En 1598 los guasaves se alzaron incitados por sus caciques y como siempre para atacar a los indios aliados y a los españoles, arrasando sementeras. A la sazón era don Diego de Quirós el capitán de la villa de San Felipe y Santiago, y un año después le sucedió (tras unos meses como transitorio Alonso Díaz) el famoso Capitán Diego Martínez de Hurdaide desde 1600 hasta 1626 año en el que murió como Justicia Mayor.

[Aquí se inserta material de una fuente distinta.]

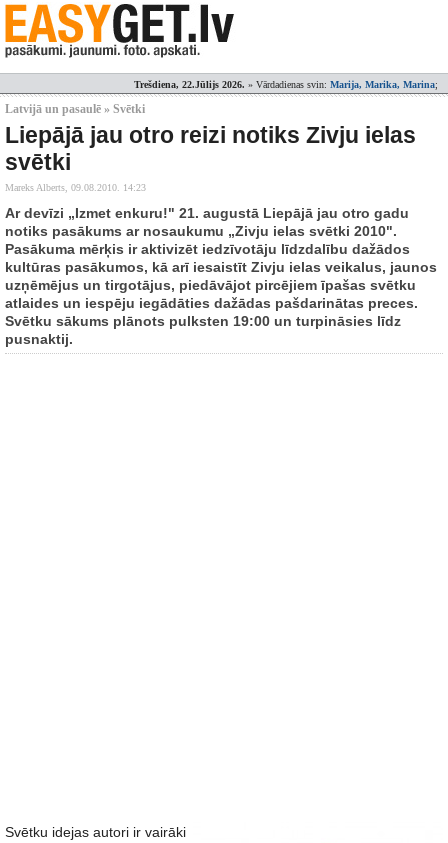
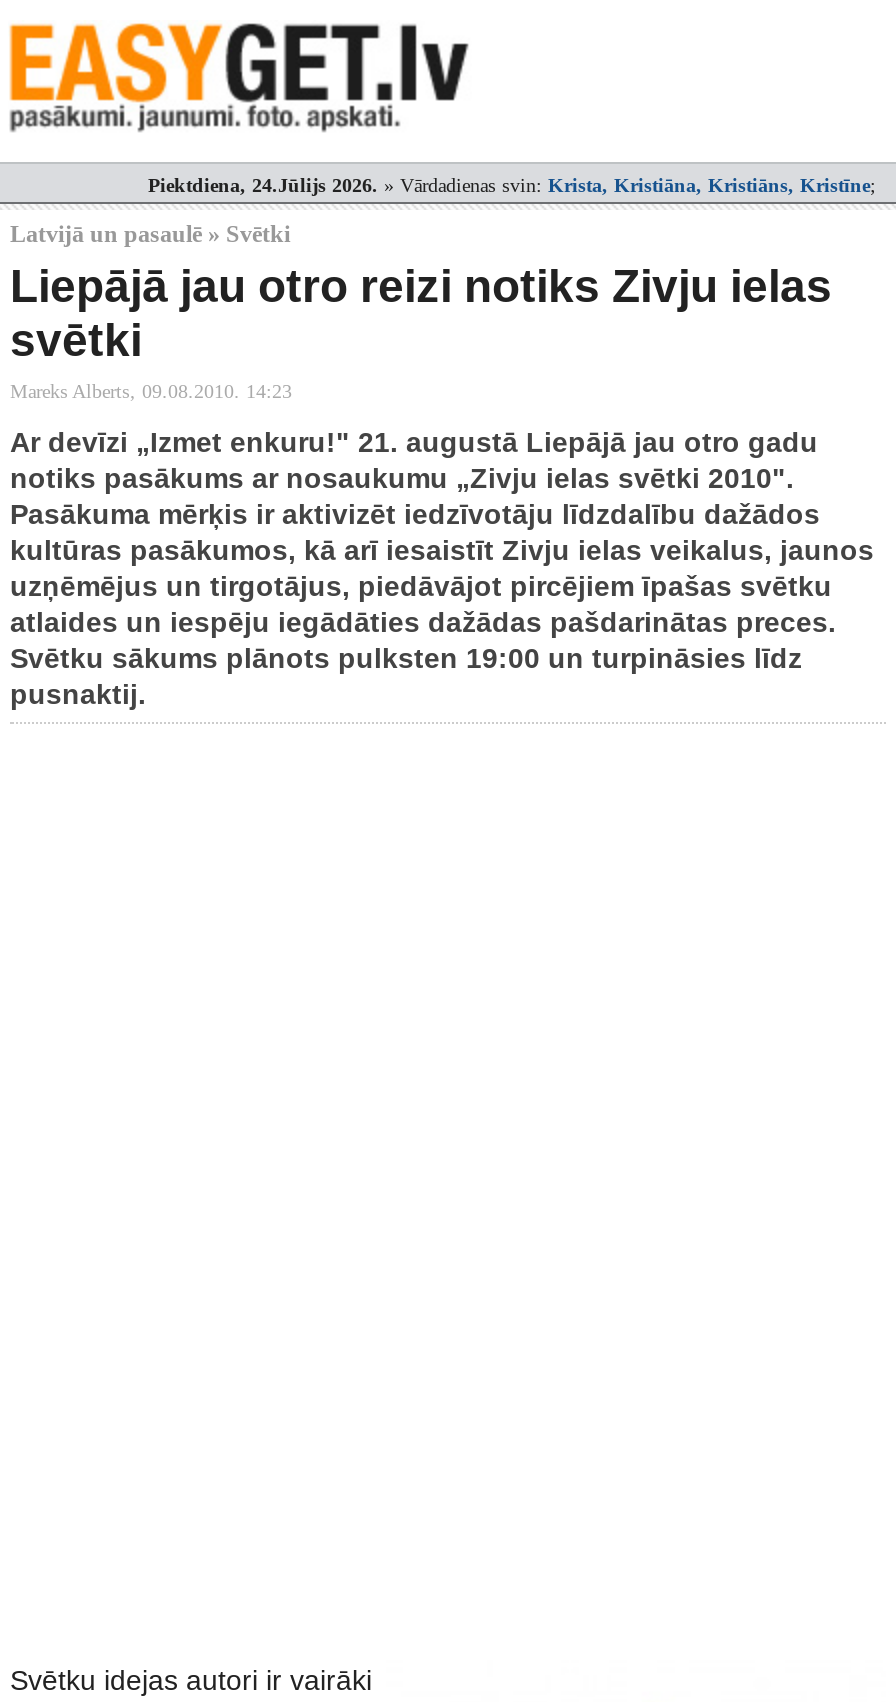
- Trešdiena, 22.Jūlijs 2026.» Vārdadienas svin: Marija, Marika, Marina;
+ Piektdiena, 24.Jūlijs 2026.» Vārdadienas svin: Krista, Kristiāna, Kristiāns, Kristīne;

Don Diego constituye por él solo un capítulo muy especial en la conquista del noroeste y en el sometimiento de los yaquis y mayos. Se ganó justo nombre y fama con su espada a la que no dio descanso, sumando territorio a la conquista, reprimiendo la sublevación de los indígenas hasta dominarlos. Fue el pacificador de la provincia de Sinaloa; con sus solas y enérgicas dotes puso en orden a los aborígenes de la región, incorporándolos a la vida civilizada, sin ahorrar esfuerzo y contribuyendo con dinero de su propio bolsillo. Astuto y valeroso, con amplísimos recursos en las artes de la guerra, también fue don Diego hábil
y generoso, pero entre todas estas virtudes sobresalía la humildad. Amigo muy fiel de los jesuitas se constituyó en el más celoso de sus guardianes y tanta llegó a ser su influencia que un recado escrito suyo servía de salvoconducto para atravesar impunemente por entre las tribus enemigas. Los indios ponían el papel, el recado o documento en lo alto de un carrizo y bastaba con éste para que fueran respetados el viajero y sus acompañantes. Su hijo Juan Cristóbal Martínez de Hurdaide salvó la vida durante la rebelión de los indios tepehuanes en la provincia de la Nueva Vizcaya al ser reconocido por uno de los sublevados en pleno fragor de la batalla, quien lo cargó en hombros diciendo que lo iba a echar al río que pasaba cercano y lo escondió hasta llegada la noche durante la cual escapó totalmente desnudo y así llegó a Durango a dar la noticia…
En más de treinta años que anduvo en refriegas con los enemigos, y en más de veinte batallas campales y muy peligrosas que tuvo con ellos, nunca se gloriaron los enemigos de haber bailado con cabezas de españoles en tiempos del Capitán Hurdaide.
Todo ese valor iba iluminado y enaltecido por el noble fin que lo animaba, o sea el de defender a los misioneros y el de poner sosiego en la tierra para la fácil predicación del Evangelio…
Plugo al Señor que don Diego Martínez de Hurdaide fuese quien cayera como azote del cielo sobre estas tribus salvajes y con su brazo cobrar las muertes de tanta gente inocente de la región; logrando entrar hasta el centro de sus poblados que lo era Mochicahui, y allí tomó prisionero al cacique Taxícora a quien asió por los cabellos y lo levantó en vilo con sus propias manos. En forma semejante resolvió la actitud belicosa de los tehuecos que habían invadido las tierras de los ahomes, dándoles batalla en los llanos de Matahoa; en este encuentro los indios huyeron sin poderse llevar sus mujeres y los niños, lo que utilizó el capitán, para transar contra los alzados proponiendo su devolución a la entrega de los cabecillas. Los vencidos aceptaron y don Diego hizo dar de azotes a algunos de los promotores de la rebelión y a otros les mandó cortar los cabellos. Con esto vemos en dos ocasiones seguidas cómo la cabellera constituía ornamento y propiedad muy especial de los aborígenes del noroeste, cosa muy diferente en los de Sudamérica pues «si tan solo los españoles hubieran traído a las tierras del Inca las tijeras, con ellos hubieran sido bienvenidos y sumamente respetados» dice Garcilaso de la Vega en sus comentarios, ya que efectivamente los chibchas y quechuas gustaban de usar los cabellos cortados casi al rape y las tijeras fueron una maravillosa innovación para mejorar su aspecto. Recordemos también cómo en el periodo álgido de las guerras contra los apaches y comanches en el norte de Sonora, el gobierno ofrecía un premio en especial y efectivo por cada cabellera de indígena entregada.
De cualquier manera el castigo fue considerado como benigno por los indios, y esto aumentó su respeto por el capitán, manifestando su sumisión y el deseo de recibir en el seno de sus aldeas a los religiosos, para ser catequizados.
Fue entonces que el Zuaque vio cómo llegaron nuevos padres, entre ellos Cristóbal Villalta, Pedro Méndez y Andrés Pérez de Ribas, los tres pertenecientes a la Compañía de Jesús. Los tres distribuidos desde la parte alta del río en forma sucesiva, tocándole al primero los sinaloas, al segundo los tehuecos y al tercero los zuaques y los ahomes.